Sen. DeBoer used a point of personal privilege on the floor of the Nebraska Legislature to urge colleagues to revisit the Legislature’s committee structure and to approach any rule changes incrementally rather than in a single omnibus reform. She said she and staff compiled historical bill-load data to support the recommendation and asked members to continue the work at Legislative Council later this year.
DeBoer argued lawmakers should ‘‘start small’’ to increase the chance of passage, citing a proposal that would merge the Agriculture and Natural Resources committees into an Agriculture and Natural Resources Committee and would split the Transportation and Telecommunications Committee into a two-day Transportation Committee and a one-day Telecommunications and Technology Committee. She said the intent of the telecommunications and technology committee would be to house bills where technology is the fundamental issue and to provide staff expertise on complex technical matters.

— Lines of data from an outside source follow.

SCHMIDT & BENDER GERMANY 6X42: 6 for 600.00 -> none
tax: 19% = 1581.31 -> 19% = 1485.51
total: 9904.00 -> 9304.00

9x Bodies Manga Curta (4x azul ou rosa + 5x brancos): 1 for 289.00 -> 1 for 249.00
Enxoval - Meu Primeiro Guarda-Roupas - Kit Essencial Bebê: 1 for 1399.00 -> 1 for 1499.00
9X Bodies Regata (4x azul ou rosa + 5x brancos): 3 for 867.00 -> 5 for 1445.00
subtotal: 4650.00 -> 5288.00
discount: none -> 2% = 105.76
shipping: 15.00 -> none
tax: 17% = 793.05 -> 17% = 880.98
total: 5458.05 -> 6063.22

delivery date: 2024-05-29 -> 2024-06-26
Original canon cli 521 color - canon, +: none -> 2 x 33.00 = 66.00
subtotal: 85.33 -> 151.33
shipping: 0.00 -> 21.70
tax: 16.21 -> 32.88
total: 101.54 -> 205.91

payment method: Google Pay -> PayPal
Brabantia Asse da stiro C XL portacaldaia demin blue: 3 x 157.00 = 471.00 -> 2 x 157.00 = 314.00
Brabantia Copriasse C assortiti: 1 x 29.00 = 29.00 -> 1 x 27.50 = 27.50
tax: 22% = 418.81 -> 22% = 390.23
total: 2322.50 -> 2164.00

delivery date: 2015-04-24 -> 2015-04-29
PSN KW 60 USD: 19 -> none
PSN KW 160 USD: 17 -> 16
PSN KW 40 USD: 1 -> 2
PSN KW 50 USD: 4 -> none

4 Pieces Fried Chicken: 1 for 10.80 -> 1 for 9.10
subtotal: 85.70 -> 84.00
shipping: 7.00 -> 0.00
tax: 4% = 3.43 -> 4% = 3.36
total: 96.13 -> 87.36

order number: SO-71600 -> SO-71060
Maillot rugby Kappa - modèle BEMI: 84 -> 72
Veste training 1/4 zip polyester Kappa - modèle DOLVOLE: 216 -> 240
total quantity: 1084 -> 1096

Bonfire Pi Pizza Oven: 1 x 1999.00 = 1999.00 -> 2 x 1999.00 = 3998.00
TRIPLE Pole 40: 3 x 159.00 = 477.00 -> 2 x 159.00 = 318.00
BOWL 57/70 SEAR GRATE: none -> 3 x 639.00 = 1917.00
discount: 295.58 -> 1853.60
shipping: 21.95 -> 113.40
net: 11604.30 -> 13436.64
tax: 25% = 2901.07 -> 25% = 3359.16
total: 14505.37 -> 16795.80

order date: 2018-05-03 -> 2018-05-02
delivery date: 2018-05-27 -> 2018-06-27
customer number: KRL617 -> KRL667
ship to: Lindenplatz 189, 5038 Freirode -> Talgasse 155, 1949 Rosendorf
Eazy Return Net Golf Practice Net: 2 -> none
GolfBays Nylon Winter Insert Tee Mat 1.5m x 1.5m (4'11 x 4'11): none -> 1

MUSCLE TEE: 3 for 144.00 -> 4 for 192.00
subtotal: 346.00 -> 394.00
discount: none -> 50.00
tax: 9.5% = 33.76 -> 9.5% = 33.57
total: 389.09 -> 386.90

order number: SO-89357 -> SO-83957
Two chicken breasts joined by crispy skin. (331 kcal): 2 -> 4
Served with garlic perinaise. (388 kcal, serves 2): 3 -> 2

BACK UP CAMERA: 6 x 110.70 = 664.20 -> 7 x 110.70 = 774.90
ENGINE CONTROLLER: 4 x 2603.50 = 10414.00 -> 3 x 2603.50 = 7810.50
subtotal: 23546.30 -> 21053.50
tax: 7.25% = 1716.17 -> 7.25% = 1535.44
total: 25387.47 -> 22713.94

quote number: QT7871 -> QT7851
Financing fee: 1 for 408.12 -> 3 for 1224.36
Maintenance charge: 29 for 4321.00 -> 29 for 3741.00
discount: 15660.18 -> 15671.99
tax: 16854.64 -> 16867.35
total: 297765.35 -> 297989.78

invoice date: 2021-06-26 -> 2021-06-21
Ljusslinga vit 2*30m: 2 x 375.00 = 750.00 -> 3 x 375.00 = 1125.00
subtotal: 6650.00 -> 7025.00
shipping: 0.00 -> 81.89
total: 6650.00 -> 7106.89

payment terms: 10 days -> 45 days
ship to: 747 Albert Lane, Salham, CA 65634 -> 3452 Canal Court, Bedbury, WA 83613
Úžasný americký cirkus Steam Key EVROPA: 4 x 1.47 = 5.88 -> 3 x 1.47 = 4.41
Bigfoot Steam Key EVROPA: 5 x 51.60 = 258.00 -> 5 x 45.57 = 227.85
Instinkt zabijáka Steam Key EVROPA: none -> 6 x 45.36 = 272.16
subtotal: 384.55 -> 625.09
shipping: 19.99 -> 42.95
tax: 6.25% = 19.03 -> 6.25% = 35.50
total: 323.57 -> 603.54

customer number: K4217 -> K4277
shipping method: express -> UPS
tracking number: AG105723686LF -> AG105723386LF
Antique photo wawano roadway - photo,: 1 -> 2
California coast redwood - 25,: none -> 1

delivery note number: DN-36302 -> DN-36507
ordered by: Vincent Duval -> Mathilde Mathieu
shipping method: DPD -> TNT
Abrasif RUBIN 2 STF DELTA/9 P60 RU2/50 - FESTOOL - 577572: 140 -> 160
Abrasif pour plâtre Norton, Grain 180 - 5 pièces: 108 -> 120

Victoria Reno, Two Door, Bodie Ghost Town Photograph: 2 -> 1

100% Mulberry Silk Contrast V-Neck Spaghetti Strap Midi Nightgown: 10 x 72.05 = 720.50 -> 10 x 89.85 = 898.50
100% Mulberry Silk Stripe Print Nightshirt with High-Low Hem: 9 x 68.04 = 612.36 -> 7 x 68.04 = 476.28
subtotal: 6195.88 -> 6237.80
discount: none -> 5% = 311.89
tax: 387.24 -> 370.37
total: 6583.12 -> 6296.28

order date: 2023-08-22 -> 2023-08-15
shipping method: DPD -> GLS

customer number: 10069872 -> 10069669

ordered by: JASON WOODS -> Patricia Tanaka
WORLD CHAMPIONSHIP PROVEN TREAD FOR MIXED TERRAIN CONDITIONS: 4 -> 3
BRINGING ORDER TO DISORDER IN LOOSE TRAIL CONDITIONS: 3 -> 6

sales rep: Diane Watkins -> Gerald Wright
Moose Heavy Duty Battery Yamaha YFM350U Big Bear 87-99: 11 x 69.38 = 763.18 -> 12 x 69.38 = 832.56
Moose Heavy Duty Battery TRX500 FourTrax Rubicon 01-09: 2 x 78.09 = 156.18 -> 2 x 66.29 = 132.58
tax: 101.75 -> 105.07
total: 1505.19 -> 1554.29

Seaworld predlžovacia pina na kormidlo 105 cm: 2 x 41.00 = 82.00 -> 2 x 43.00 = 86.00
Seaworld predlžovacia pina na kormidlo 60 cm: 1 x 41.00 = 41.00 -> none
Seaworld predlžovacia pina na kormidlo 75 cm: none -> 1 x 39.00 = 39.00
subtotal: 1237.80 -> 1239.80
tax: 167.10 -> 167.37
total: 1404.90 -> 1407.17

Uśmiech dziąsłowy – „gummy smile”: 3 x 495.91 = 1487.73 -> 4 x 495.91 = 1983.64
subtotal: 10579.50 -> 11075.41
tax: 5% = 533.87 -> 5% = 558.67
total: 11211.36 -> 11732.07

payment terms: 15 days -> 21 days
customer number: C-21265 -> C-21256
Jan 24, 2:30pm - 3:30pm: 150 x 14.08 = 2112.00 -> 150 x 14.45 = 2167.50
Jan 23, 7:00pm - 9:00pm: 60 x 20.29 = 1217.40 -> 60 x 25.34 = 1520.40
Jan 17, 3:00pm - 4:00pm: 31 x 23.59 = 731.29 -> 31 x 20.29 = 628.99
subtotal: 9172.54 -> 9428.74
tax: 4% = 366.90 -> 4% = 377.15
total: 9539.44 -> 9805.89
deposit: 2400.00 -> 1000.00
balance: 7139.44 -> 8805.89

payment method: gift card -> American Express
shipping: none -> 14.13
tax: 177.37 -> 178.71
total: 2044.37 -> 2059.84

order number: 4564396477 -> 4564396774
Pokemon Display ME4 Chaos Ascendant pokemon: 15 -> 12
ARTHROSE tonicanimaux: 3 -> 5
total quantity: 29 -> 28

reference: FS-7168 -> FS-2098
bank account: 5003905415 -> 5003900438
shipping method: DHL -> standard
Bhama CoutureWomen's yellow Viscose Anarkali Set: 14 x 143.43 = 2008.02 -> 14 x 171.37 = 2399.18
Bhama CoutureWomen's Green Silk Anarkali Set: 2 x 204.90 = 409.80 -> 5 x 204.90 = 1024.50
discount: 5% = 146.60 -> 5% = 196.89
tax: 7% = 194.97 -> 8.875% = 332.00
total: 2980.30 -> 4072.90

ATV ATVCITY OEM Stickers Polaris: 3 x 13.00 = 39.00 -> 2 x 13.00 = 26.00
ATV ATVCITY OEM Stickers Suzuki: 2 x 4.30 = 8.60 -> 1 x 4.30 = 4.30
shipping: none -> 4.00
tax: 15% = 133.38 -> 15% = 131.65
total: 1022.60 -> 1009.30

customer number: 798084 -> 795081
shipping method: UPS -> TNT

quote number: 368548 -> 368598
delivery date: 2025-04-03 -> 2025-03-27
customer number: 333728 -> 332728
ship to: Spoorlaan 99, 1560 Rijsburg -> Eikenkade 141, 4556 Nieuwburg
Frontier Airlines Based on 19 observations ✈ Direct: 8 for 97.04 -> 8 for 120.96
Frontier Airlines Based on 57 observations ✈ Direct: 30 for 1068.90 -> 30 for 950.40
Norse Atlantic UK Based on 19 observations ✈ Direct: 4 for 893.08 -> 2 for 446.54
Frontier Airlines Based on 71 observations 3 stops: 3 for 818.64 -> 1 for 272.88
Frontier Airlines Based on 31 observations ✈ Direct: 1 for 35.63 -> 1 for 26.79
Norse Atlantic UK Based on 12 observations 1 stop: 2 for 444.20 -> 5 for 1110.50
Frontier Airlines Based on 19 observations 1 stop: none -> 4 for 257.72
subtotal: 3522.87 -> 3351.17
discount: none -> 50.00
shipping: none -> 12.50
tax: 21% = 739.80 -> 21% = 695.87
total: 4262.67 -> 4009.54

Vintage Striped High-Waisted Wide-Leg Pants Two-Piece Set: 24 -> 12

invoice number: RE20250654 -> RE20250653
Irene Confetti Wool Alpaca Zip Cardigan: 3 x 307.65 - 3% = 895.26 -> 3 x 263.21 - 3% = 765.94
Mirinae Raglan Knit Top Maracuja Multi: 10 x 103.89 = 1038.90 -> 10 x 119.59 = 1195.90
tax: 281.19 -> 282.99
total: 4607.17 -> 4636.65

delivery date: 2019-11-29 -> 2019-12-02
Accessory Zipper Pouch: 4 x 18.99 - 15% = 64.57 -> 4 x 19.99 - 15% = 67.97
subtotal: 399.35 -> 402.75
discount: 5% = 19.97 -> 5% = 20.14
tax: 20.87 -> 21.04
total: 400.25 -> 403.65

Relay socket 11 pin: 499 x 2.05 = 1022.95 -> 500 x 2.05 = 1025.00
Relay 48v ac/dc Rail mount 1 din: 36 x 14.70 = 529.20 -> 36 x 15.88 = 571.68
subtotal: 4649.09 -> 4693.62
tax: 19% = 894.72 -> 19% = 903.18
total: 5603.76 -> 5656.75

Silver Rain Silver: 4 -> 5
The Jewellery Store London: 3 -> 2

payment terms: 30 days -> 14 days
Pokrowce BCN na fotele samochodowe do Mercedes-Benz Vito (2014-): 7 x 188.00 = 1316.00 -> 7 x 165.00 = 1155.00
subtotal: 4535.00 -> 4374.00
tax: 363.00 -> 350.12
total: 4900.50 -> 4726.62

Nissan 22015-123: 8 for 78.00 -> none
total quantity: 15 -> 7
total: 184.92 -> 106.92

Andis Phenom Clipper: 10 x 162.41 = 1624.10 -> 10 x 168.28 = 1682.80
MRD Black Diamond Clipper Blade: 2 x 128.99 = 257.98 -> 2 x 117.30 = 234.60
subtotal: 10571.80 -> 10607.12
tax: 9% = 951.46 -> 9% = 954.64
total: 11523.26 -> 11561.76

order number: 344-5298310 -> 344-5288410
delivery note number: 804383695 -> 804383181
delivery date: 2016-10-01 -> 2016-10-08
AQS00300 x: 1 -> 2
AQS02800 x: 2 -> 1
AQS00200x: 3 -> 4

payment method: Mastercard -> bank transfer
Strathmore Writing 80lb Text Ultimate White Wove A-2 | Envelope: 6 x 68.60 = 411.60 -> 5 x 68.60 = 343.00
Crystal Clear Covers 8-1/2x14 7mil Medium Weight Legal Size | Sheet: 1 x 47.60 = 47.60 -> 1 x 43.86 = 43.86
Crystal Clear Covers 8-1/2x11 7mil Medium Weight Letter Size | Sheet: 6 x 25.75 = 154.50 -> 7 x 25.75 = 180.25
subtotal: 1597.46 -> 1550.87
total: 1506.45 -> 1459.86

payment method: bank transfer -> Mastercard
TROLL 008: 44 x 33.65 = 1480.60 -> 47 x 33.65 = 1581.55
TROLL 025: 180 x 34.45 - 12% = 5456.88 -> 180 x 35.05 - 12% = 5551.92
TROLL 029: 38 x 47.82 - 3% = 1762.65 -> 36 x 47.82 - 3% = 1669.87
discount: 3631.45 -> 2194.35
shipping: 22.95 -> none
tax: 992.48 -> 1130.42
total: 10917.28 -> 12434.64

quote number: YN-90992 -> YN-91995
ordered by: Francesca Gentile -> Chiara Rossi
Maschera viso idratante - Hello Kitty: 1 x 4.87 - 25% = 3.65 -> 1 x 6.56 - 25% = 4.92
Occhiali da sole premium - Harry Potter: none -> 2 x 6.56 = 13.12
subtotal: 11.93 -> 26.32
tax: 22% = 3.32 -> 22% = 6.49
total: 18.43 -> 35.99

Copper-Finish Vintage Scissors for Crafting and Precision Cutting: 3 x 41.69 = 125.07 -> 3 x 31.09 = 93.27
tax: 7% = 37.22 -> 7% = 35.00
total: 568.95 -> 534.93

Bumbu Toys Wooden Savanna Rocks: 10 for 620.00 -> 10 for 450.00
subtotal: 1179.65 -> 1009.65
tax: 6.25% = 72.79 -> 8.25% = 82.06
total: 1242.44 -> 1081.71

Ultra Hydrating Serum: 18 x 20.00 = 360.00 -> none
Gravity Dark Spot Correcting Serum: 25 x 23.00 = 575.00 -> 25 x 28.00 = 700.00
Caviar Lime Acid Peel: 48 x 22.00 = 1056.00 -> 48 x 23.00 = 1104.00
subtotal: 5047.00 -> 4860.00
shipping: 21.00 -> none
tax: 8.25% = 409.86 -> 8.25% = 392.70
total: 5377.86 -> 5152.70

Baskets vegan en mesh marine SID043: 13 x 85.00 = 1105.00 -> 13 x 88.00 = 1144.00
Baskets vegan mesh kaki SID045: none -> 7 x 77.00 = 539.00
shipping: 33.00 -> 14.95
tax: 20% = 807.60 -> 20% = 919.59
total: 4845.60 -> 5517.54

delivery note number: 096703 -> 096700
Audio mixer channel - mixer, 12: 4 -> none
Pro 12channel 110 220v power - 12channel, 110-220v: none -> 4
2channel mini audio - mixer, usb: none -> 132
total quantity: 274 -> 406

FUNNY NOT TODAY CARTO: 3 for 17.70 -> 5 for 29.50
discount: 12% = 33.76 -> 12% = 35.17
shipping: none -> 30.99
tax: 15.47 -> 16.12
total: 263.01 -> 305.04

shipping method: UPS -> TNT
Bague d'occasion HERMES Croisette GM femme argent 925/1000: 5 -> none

The senator cited comparative bill-load figures to explain the need for change, saying one-day committees averaged about 4.43 bills per hearing day over the past five long sessions while the Agriculture Committee averaged 1.61 bills and the Natural Resources Committee averaged roughly 1.09–1.35 bills per hearing day. ‘‘Both the agriculture and natural resources committee on average see three fewer bills per day than their peer committees,’’ DeBoer said, arguing the imbalance has institutional consequences.
DeBoer told members the rules she had proposed would not be a referendum on the value of any subject area and emphasized that quantity does not equal importance: ‘‘There was a bill I was asked to consider earlier this year that I was told was a very simple bill, a one-word bill… but it fundamentally alters the statute.’’
She said outreach with colleagues was insufficient this session and that the decision to delay formal debate on the rules change reflected that shortfall. DeBoer relayed that the Speaker may place committee-structure discussion on the Legislative Council agenda so new and returning senators can review the work and provide input. She said staff and her aide Brian Murray would continue to provide data and briefings for members who want more information.
The floor did not take a vote on the rule changes during the afternoon session; DeBoer encouraged senators to send ideas to her office and to Brian Murray, her staffer, and to engage in more one-on-one conversations before a future attempt to alter committee rules.
The Legislature reconvened other business after her remarks and proceeded to final-reading votes on multiple bills.